Santander was the first lender to announce it was putting up its mortgage rates, minutes after the Bank’s noon announcement. The bank said that all tracker mortgages linked to the Bank Rate would increase by 0.15 percentage points from February.

The bank's standard variable rate will also increase to 3.5pc. On a £200,000 outstanding mortgage, this would add roughly £72 to yearly repayments. Santander's two savings deals tied to Bank Rate will rise by 0.15 percentage points from January.

However, while banks including NatWest, Lloyds and Halifax also announced they would increase the cost of Bank Rate-linked mortgages in February, spokesmen for each of the banks declined to state whether savings rates would see a corresponding rise. Each bank said savings rates were “under review.”

Banks are not obliged to move standard variable rates in line with Bank Rate, but typically do. The three lenders’ standard variable rates are 3.59pc, which could rise to 3.74pc if the full rise is passed on.

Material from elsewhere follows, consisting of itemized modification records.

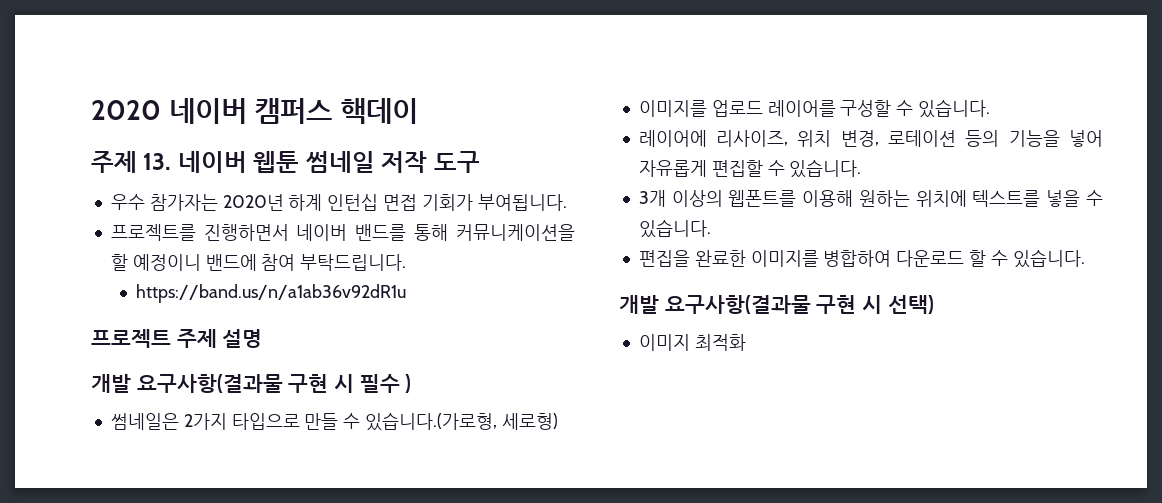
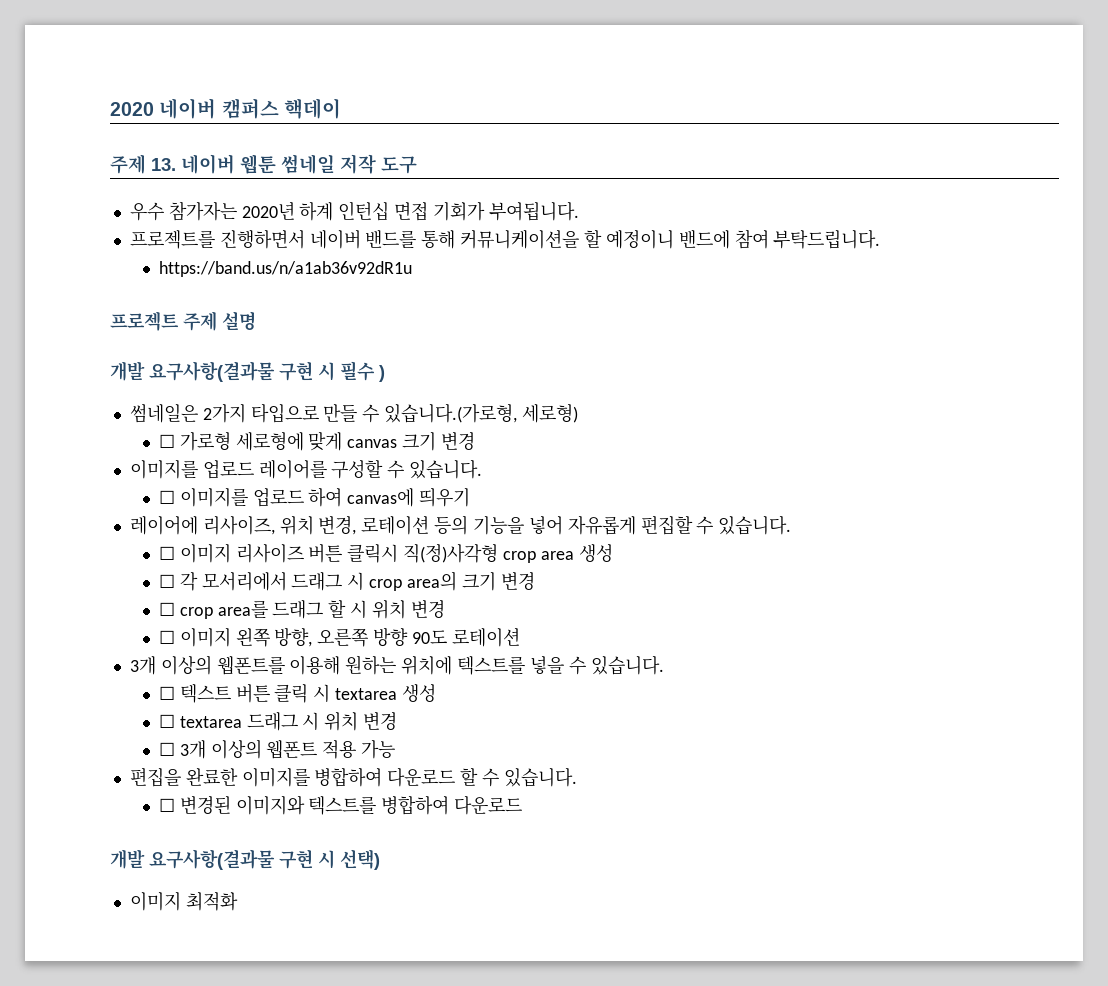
+ ☐ 가로형 세로형에 맞게 canvas 크기 변경
+ ☐ 이미지를 업로드 하여 canvas에 띄우기
+ ☐ 이미지 리사이즈 버튼 클릭시 직(정)사각형 crop area 생성
+ ☐ 각 모서리에서 드래그 시 crop area의 크기 변경
+ ☐ crop area를 드래그 할 시 위치 변경
+ ☐ 이미지 왼쪽 방향, 오른쪽 방향 90도 로테이션
+ ☐ 텍스트 버튼 클릭 시 textarea 생성
+ ☐ textarea 드래그 시 위치 변경
+ ☐ 3개 이상의 웹폰트 적용 가능
+ ☐ 변경된 이미지와 텍스트를 병합하여 다운로드

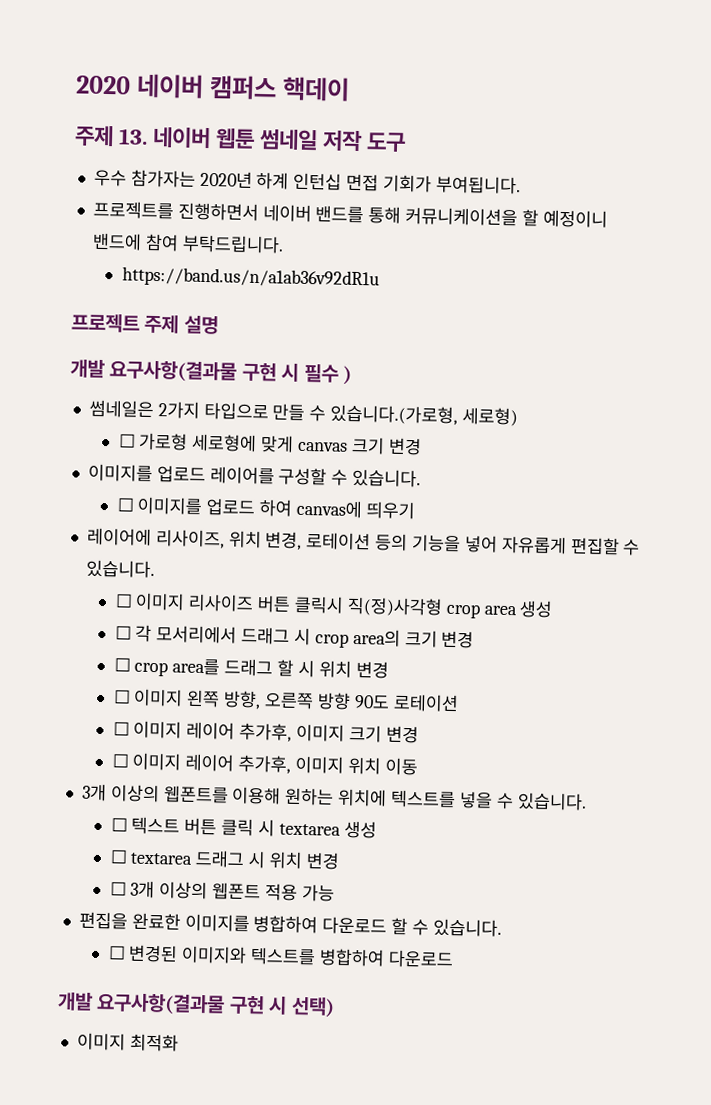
+ ☐ 이미지 레이어 추가후, 이미지 크기 변경
+ ☐ 이미지 레이어 추가후, 이미지 위치 이동

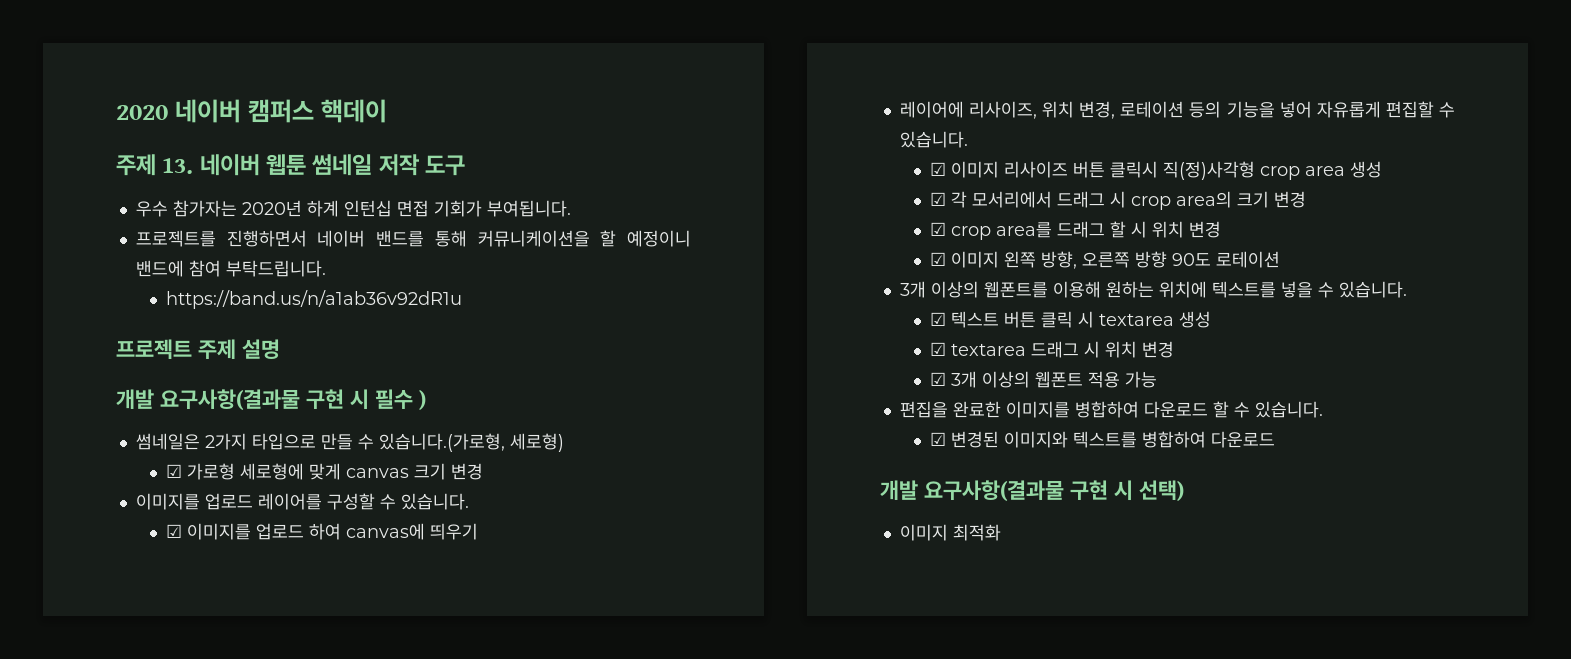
- ☐ 가로형 세로형에 맞게 canvas 크기 변경
+ ☑ 가로형 세로형에 맞게 canvas 크기 변경
- ☐ 이미지를 업로드 하여 canvas에 띄우기
+ ☑ 이미지를 업로드 하여 canvas에 띄우기
- ☐ 이미지 리사이즈 버튼 클릭시 직(정)사각형 crop area 생성
+ ☑ 이미지 리사이즈 버튼 클릭시 직(정)사각형 crop area 생성
- ☐ 각 모서리에서 드래그 시 crop area의 크기 변경
+ ☑ 각 모서리에서 드래그 시 crop area의 크기 변경
- ☐ crop area를 드래그 할 시 위치 변경
+ ☑ crop area를 드래그 할 시 위치 변경
- ☐ 이미지 왼쪽 방향, 오른쪽 방향 90도 로테이션
+ ☑ 이미지 왼쪽 방향, 오른쪽 방향 90도 로테이션
- ☐ 이미지 레이어 추가후, 이미지 크기 변경
- ☐ 이미지 레이어 추가후, 이미지 위치 이동
- ☐ 텍스트 버튼 클릭 시 textarea 생성
+ ☑ 텍스트 버튼 클릭 시 textarea 생성
- ☐ textarea 드래그 시 위치 변경
+ ☑ textarea 드래그 시 위치 변경
- ☐ 3개 이상의 웹폰트 적용 가능
+ ☑ 3개 이상의 웹폰트 적용 가능
- ☐ 변경된 이미지와 텍스트를 병합하여 다운로드
+ ☑ 변경된 이미지와 텍스트를 병합하여 다운로드

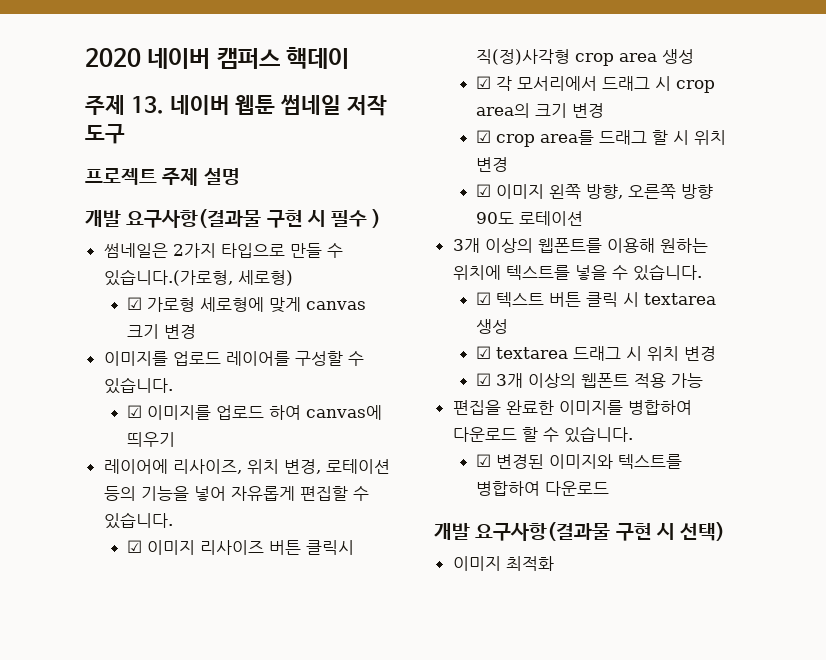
- 우수 참가자는 2020년 하계 인턴십 면접 기회가 부여됩니다.
- 프로젝트를 진행하면서 네이버 밴드를 통해 커뮤니케이션을 할 예정이니 밴드에 참여 부탁드립니다.
- https://band.us/n/a1ab36v92dR1u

Nationwide, Britain’s biggest building society, also said tracker mortgages would rise from February but said it was "considering what impact this announcement would mean for savers” and would announce further details in due course. Its standard variable rate could also rise to either 3.74pc or 2.25pc, depending when the loan was taken out, if the Bank Rate rise is passed on.

Anna Bowes, of Savings Champion, a savings advice website, accused banks of increasing their charges for borrowers but failing to pass on the benefit of higher rates to savers.

In August 2018, the last time the Bank increased the Bank Rate, just 32pc of existing variable-rate savings accounts saw an increase, said Ms Bowes. The average account rate increased by 0.16 percentage points compared to a 0.5 point rise in the Bank Rate.

"It is definitely an opportunity for banks to increase their margins, and savers are the ones who lose out," said Ms Bowes.

Elsewhere in the market, Virgin Money said it would increase its tracker mortgage rates from February by 0.15 percentage points, and would review its standard variable rate, currently 4.34pc.

TSB’s standard variable rate will rise to 3.74pc “early next year”, the bank said. Barclays said its standard variable rate would rise to 4.74pc and its trackers would increase in January. Coventry Building Society’s tracker rates will rise from February. Its standard variable rate of 4.49pc will rise to 4.64pc if the full Bank Rate rise is passed on.